Incremento de las máximas
Se prevé que para el año 2100, la temperatura máxima será 2,8 grados superior a la actual.
Las mínimas subirán
Habrá un incremento de entre 5 y 15 noches más al año con mínimas superiores a 20ºC.
Olas de calor
Se prevé que habrá entre 2 y 4 olas de calor más al año para finales de siglo, lo que junto al incremento de las temperaturas máximas diarias y mínimas nocturnas, tendrá un efecto directo en la salud.

Nivel del mar

Temperatura superficial media
ha aumentado 0,19 grados por década en el periodo comprendido entre 1980 y 2015.
Subida del nivel
En el Golfo de Bizkaia el nivel del mar ha crecido 2,9 mm cada año en el periodo comprendido entre 1993-2014.
64 centímetros
Es la altura media que se estima que crecerá el mar a final de siglo.

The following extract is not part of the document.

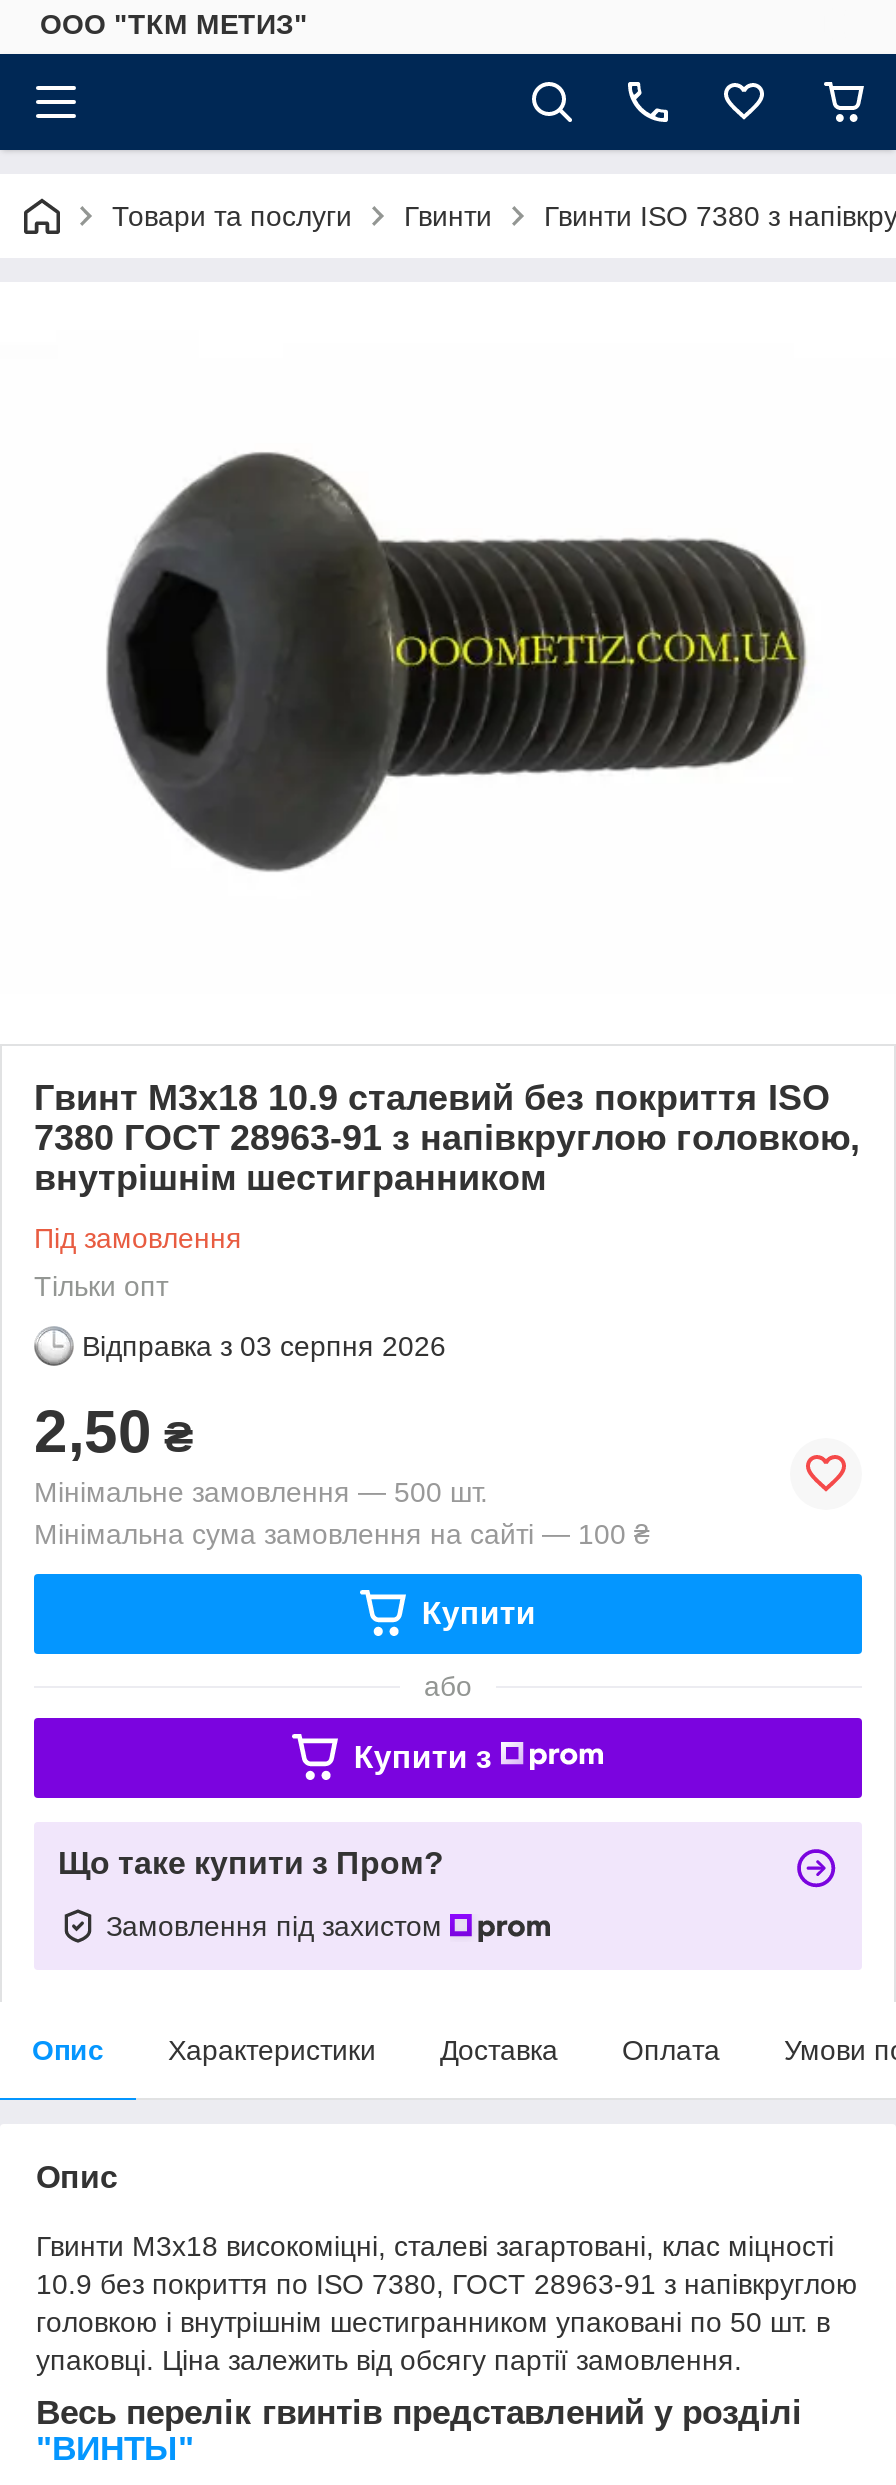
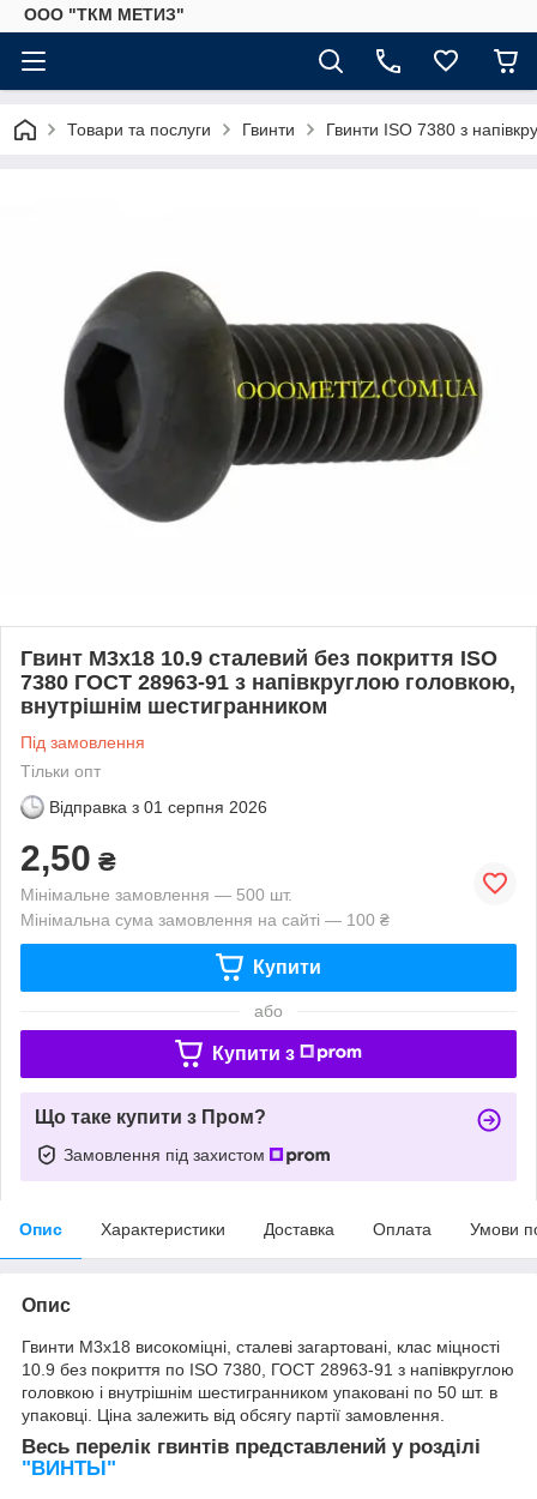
[82,1330,446,1362] Відправка з 03 серпня 2026 -> [49,797,267,816] Відправка з 01 серпня 2026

La horquilla podría variar entre los 31-86 centímetros.
Anchura de playa
El arenal se reducirá veinte metros de media en las playas guipuzcoanas durante la bajamar.

Precipitación

Lluvia total anual
Podría disminuir un 2% a mediados de siglo y un 4% a finales de siglo.
Lluvia extrema
aumentaría más a mediados de siglo (+5%) que a finales de siglo (+1%).